The Horiatiki appeared when tourism increased in the 60's and 70's, and Greek dishes were gaining popularity. A creation made by the 'wannabe' restaurateurs of the time, that wanted to charge more for a simple salad of tomatoes, cucumbers, and onions which had fixed pricing from the government. Therefore, with the addition of a slab of feta cheese, they accidentally created this wonderful salad while inflating the price.

Nonetheless, the Greek salad, with its beautiful color composition and bold flavors, made its way as a summer salad in every Greek household, and eventually all over the world. The unique combination of summer vegetables with extra virgin olive oil, Greek feta and Greek oregano won our hearts and our taste buds.

Grab your havanianas and your SPF, and start your island hoping, and when your tummy grumbles and hunger strikes, feed it at the local seaside taverna. Your reward, not only the Grecian sun, but the "horiatiki" you will be enjoying!
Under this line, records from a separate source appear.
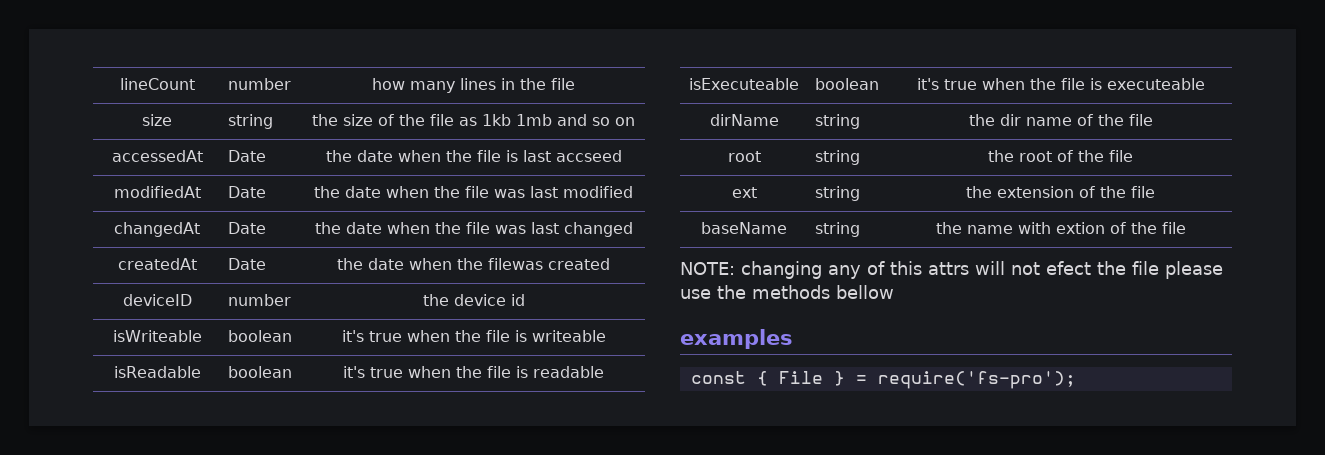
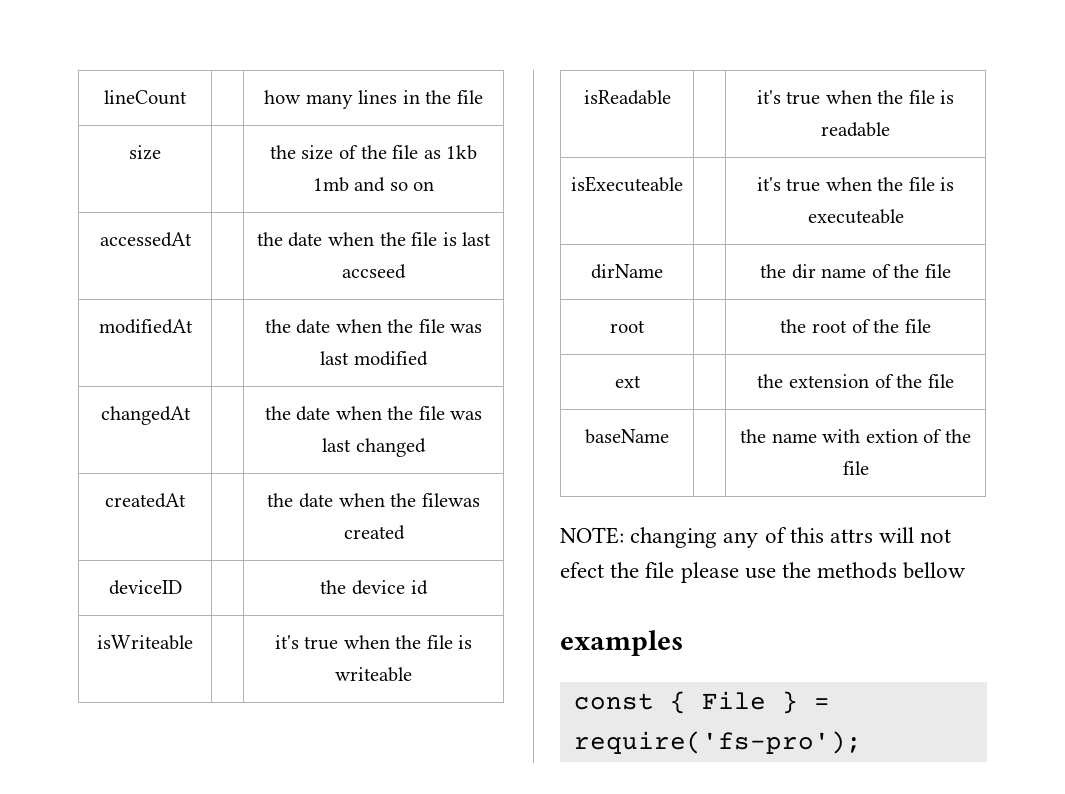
- lineCount | number | how many lines in the file
+ lineCount | | how many lines in the file
- size | string | the size of the file as 1kb 1mb and so on
+ size | | the size of the file as 1kb 1mb and so on
- accessedAt | Date | the date when the file is last accseed
+ accessedAt | | the date when the file is last accseed
- modifiedAt | Date | the date when the file was last modified
+ modifiedAt | | the date when the file was last modified
- changedAt | Date | the date when the file was last changed
+ changedAt | | the date when the file was last changed
- createdAt | Date | the date when the filewas created
+ createdAt | | the date when the filewas created
- deviceID | number | the device id
+ deviceID | | the device id
- isWriteable | boolean | it's true when the file is writeable
+ isWriteable | | it's true when the file is writeable
- isReadable | boolean | it's true when the file is readable
+ isReadable | | it's true when the file is readable
- isExecuteable | boolean | it's true when the file is executeable
+ isExecuteable | | it's true when the file is executeable
- dirName | string | the dir name of the file
+ dirName | | the dir name of the file
- root | string | the root of the file
+ root | | the root of the file
- ext | string | the extension of the file
+ ext | | the extension of the file
- baseName | string | the name with extion of the file
+ baseName | | the name with extion of the file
Greece: Agia Paraskeui Beach near the Ionian Sea in the area of Sivota, in Thesprotia.


Horiatiki aka Greek Salad

4-5 large, ripe, tomatoes
1 large red onion
1 cucumber
1/4 pound (113.5g) of Greek feta cheese, sliced or cumbled
dried Greek oregano (rigani)
sea salt
top quality extra virgin olive oil
1 dozen Greek olives (Kalamata, green Cretan olives, etc.)


Wash and dry the tomatoes, cucumber. Clean off the outer skin from the onion, wash, and dry.
Cut the tomatoes into bite-sized irregularly shaped chunks. Salt lightly. Slice the cucumber into 1/4-inch slices, cutting slices in half (whether or not you peel the cucumber is a personal choice). Salt lightly. Slice the pepper into rings, removing the stem and seeds. Salt lightly. Slice the onion into thin rings.
Combine the tomatoes, cucumbers and onion in a large salad bowl. Sprinkle with oregano, pour olive oil over the salad, and toss. Just before serving, place the feta on top of the salad, either as a slice or crumbled, and toss in some olives. Sprinkle the cheese with oregano (and pepper if desired), drizzle the oil over the top, and serve with crust bread.

Tips: Before you cut the salad, place all the vegetables in the refrigerator for an hour. The coolness of the ingredients brings out the flavors.